Assessment and validation of the prognostic Model. (A) Training set divided into high- and low-risk groups based on the median risk score. (B) Distribution of survival and death for patients in the training set with different risk scores. (C) Kaplan–Meier survival curve in the training set showing a poorer prognosis for patients in the high-risk group (P = 3.373e−05). (D) TimeROC analysis results for the training set at 1 (AUC = 0.715), 2 (AUC = 0.691), and 3 (AUC = 0.691) years. (E) Risk scores in terms of age, sex, and pathologic status obtained via multivariate COX regression analysis. Our model had an independent prognostic power (HR = 4.485; 95% CI [2.858, 7.040], P < 0.001). (F) Kaplan–Meier survival curve for the validation set showing a worse prognosis for the high-risk group (P = 2.612e−02) than for the low-risk group. (G) TimeROC analysis results for the validation set at 1 (AUC = 0.731), 2 (AUC = 0.792), and 3 (AUC = 0.726) years. ROC receiver operating characteristic, AUC area under the curve, HR hazard ratio, CI confidence interval. P < 0.05 is statistically significant.

Fig. 7

TMB and PPI analyses. (A) Waterfall plot of the somatic mutation landscape for the patients in the high-risk group. (B) TMB status for patients in the high-risk group (median TMB = 3.65 mut/MB). (C) TMB status for patients in the low-risk group (median TMB = 2.92 mut/MB). (D) Waterfall plot of the somatic mutation landscape of patients in the low-risk group. (E) PPI network map. (F) PPI network map based on BC parameters.
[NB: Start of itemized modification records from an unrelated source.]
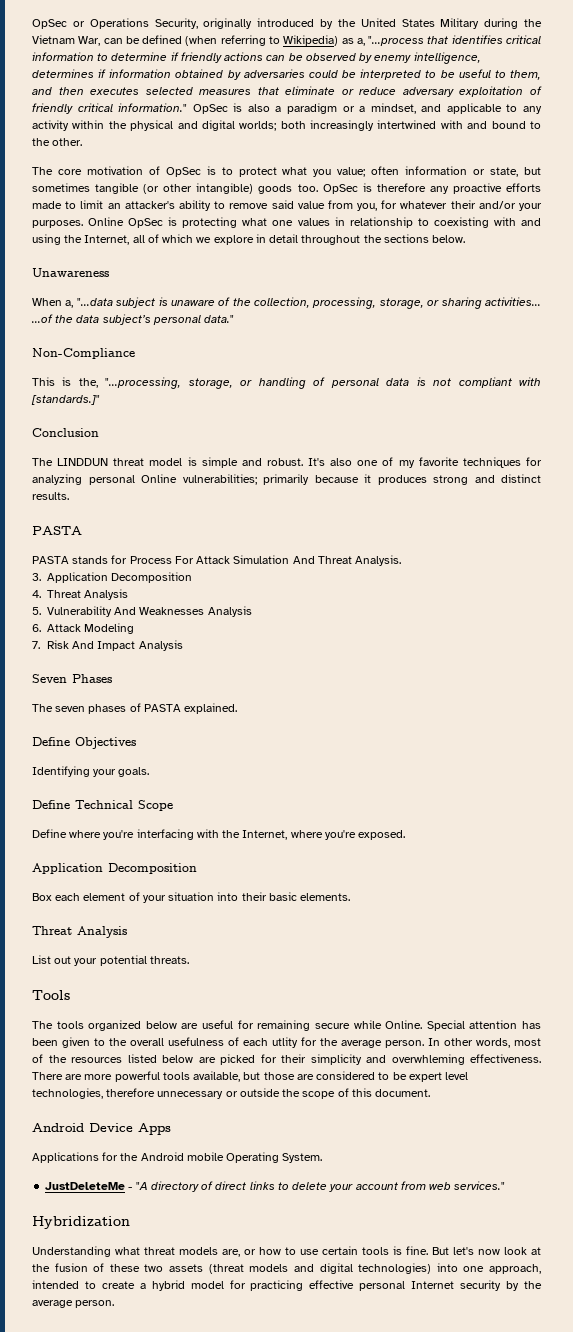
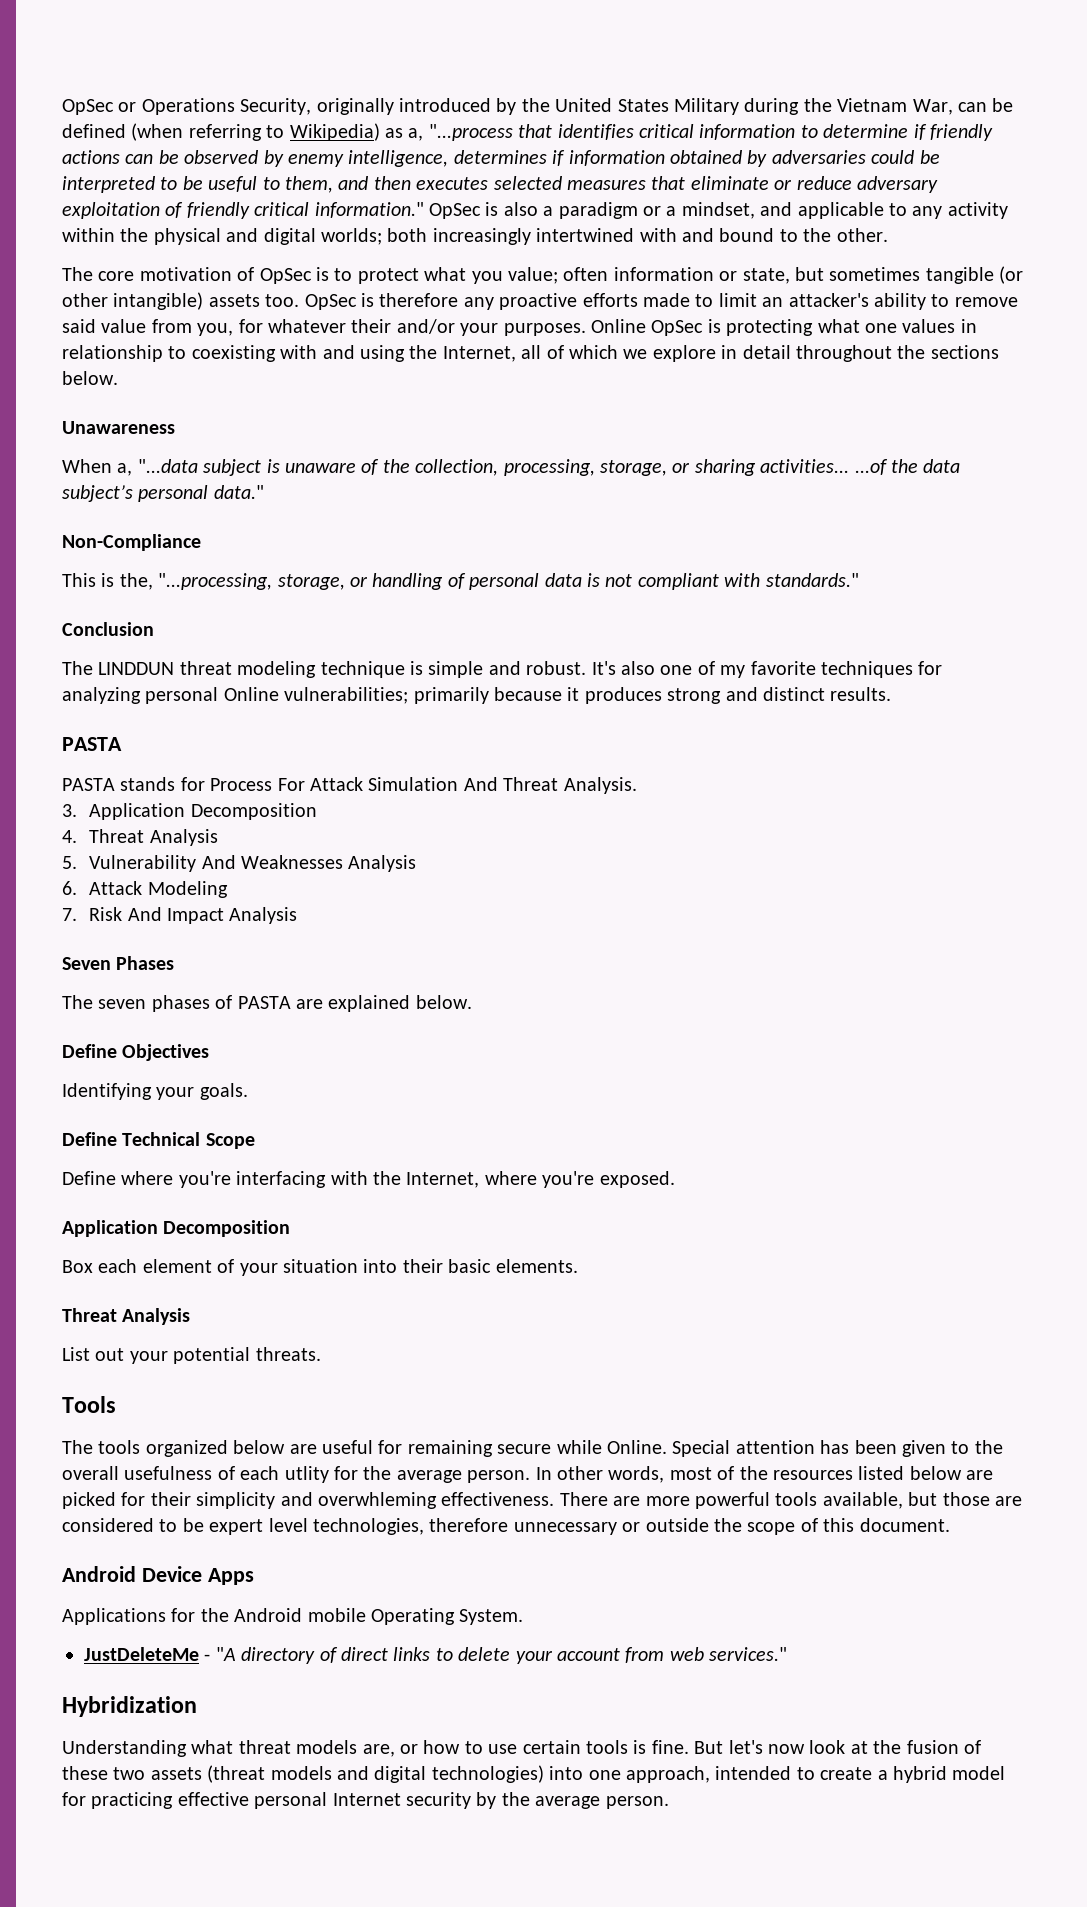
[258,184,293,194] goods -> [208,294,260,307] assets
[31,395,100,405] [standards.]" -> [765,573,859,587] standards."
[149,458,183,466] model -> [237,661,405,678] modeling technique
[184,703,238,714] explained. -> [296,995,472,1012] are explained below.

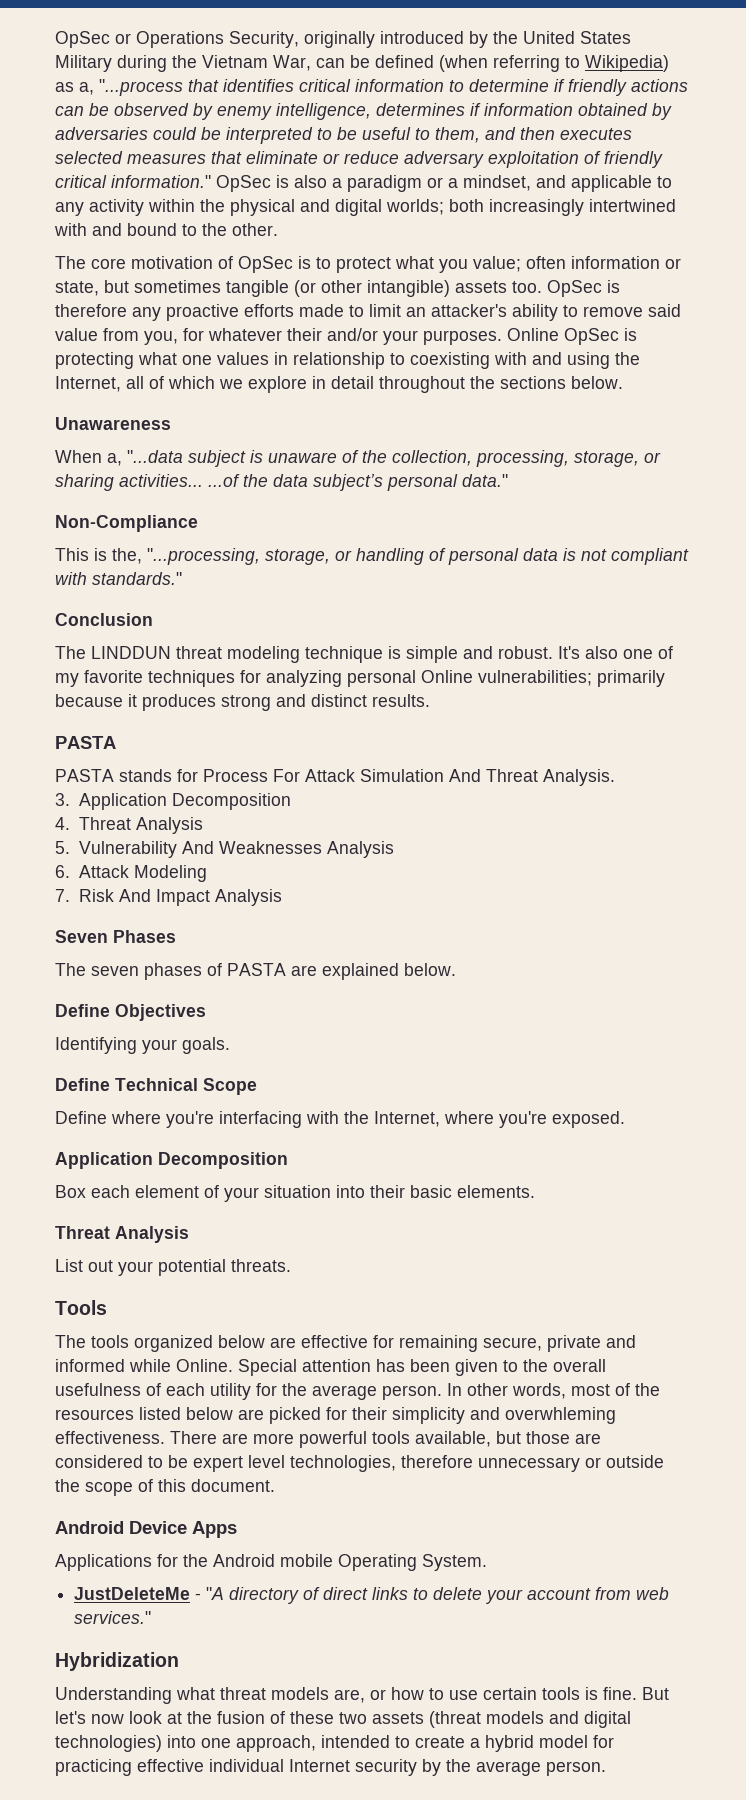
[322,1440,373,1454] useful -> [301,1335,368,1348] effective
[497,1444,552,1454] secure -> [483,1335,636,1352] [55,1359,125,1372] secure, private and informed
[284,1466,329,1483] utlity -> [210,1383,251,1400] utility
[254,1792,328,1809] personal -> [209,1759,284,1772] individual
TMB tumor mutation burden, PPI the protein–protein interaction; mut/MB, number of mutations/exon Mb length detected, BC betweenness. P < 0.05 denotes statistically significant differences.

Fig. 8

POSTN expression in LUAD. (A) qPCR results showing that POSTN was highly expressed in LUAD cell lines (A549, H1299, SPC-A1, H1650). ****P < 0.0001. (B) Western blot analysis showing high POSTN expression levels in LUAD cell lines. ****P < 0.0001. (C) Screening to identify the effective Si-RNA in A549 cells. ****P < 0.0001. (D) Screening to identify the effective Si-RNA in H1299 cells. *****P < 0.0001.

Fig. 9

Effect of POSTN expression on LUAD cell proliferation. (A) Western blot analysis results showing that POSTN knockdown in A549 cells lowered KI-67 and PCNA expression. ****P < 0.0001. (B) Western blot analysis showing that POSTN knockdown lowered KI-67 and PCNA expression in H1299 cells. ***P < 0.001,****P < 0.0001. (C) CCK8 assay results showing that POSNT knockdown resulted in a significant decrease in A549 cell counts at 24, 48, and 72 h. **P < 0.01, ***P < 0.001, ****P < 0.0001. (D) CCK8 assay results showing that POSTN knockdown resulted in a significant decrease in H1299 cell counts at 72 h. *P < 0.05.

Fig. 10

Effect of POSTN expression on cells migration and invasion in LUAD. (A) Wound healing assay results showing that POSTN knockdown reduced A549 cell migration. ***P < 0.001. (B) Wound healing assay results showing that POSTN knockdown reduced H1299 cell migration. **P < 0.01. (C) Transwell assay results showing that POSTN knockdown reduced A549 cell migration and invasion. *P < 0.05, **P < 0.01. (D) Transwell assay results showing that POSTN knockdown reduced H1299 cell migration and invasion. *P < 0.05, **P < 0.01.